Dla przedstawienia opowieści tych bohaterów wybrano nieco odmienne formy teatralne. Najpierw mamy przeniesiony na scenę wywiad, rozmowę dziennikarki (Zofia Kucówna) z Panem Leszkiem (Henryk Machalica). Rzecz dotyczy trochę Października, trochę późniejszych losów bohatera, trochę wreszcie wydarzeń sierpniowych widzianych przez pryzmat doświadczeń uczestnika innego historycznego "miesiąca". Kolejna część przedstawienia to monodram. Gustaw Kron odtwarza długą, dramatyczną wypowiedź sekretarza partii. Wreszcie Zofia Kucówna prezentuje biografię Anny Walentynowicz, jej drogę do Sierpnia, kilka razy zmieniając się na moment w komentującą opowieść Hannę Krall. Wszystkie relacje zachowują nie tylko odmienny sposób widzenia bohaterów kolejnych "przełomów", ale także specyficzny styl ich mowy. Zwłaszcza wyraźnie wyróżnia się język sekretarza partii, który opowiadając o najbardziej dramatycznych chwilach swego życia nie potrafi pozbyć się urzędniczego żargonu. We wszystkich opowieściach charakterystyczny jest ścisły związek prywatnej biografii bohaterów z ich uczestnictwem i sposobem reagowania na historię. To są zwykli ludzie, dotyczy ta uwaga również wojewódzkiego sekretarza partii, którzy któregoś dnia stanęli wobec historii.
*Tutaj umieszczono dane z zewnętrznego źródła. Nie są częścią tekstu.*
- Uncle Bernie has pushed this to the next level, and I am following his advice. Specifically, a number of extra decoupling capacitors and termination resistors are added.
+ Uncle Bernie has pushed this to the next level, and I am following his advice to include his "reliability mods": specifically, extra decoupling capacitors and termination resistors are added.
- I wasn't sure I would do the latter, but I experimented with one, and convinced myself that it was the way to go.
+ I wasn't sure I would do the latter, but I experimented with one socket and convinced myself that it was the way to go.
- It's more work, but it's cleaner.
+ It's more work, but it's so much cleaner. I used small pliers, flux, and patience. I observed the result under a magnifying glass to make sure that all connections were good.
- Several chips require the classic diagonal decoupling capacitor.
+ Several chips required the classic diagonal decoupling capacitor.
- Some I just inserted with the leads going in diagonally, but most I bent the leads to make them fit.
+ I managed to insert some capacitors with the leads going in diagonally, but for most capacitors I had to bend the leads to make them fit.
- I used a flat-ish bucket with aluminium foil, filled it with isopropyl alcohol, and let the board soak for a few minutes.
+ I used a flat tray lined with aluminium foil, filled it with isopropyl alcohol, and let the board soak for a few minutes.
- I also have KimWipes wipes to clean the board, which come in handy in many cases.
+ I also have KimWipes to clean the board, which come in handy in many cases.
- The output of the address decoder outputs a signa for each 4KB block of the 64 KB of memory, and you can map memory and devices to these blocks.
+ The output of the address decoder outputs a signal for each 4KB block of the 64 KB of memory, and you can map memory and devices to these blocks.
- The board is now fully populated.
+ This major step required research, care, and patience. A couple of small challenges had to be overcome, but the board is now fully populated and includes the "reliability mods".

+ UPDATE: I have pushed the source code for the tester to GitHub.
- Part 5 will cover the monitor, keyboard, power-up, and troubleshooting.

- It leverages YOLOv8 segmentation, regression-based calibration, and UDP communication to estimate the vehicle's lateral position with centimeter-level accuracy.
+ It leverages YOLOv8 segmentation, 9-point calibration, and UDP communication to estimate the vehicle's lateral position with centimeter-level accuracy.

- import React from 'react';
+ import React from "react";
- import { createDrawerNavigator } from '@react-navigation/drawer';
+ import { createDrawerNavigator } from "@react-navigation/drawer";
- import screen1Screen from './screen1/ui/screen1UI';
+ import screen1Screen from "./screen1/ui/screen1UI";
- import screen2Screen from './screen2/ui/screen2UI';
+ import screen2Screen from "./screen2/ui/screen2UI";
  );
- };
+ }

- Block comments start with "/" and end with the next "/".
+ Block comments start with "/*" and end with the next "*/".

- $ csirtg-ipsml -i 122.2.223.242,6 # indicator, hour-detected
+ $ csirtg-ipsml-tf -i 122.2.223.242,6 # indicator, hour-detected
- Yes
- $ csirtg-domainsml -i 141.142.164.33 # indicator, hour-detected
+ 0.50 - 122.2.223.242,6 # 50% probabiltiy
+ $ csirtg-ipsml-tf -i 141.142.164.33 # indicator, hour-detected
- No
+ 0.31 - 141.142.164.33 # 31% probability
Zofia Kucówna, Henryk Machalica i Gustaw Kron przedstawiają swych bohaterów w sposób zwyczajny, jakby wyrywając ich na chwilę z codziennych realiów. Lecz przecież są to ludzie, których los, taki jak miliony losów rodaków, nagle nabrał dramatyzmu i stał się częścią dziejów narodu.
Scenografia przedstawienia jest skromna, wręcz ascetyczna. Na scenie prawie nie ma dekoracji (tylko krzesła, na których siedzą bohaterowie, mównica, przy której stoi Gustaw Kron). Bohaterowie mają tylko najprostsze rekwizyty: torebkę, gazetę. Liczy się więc słowo. Słowo, które słychać wyraźnie, w które publiczność zgromadzona w teatrze wsłuchuje się w skupionym milczeniu. Bo przecież to przedstawienie traktuje nie tylko o nich - bohaterach Października, Czerwca, Sierpnia. Jest to przedstawienie również o nas uwikłanych w rytm polskiej historii, której cezury wyznaczają nazwy miesięcy. Ten rytm został subtelnie zaznaczony w spektaklu: każdą jego część rozpoczyna głuche tykanie zegara, który odmierza polski czas.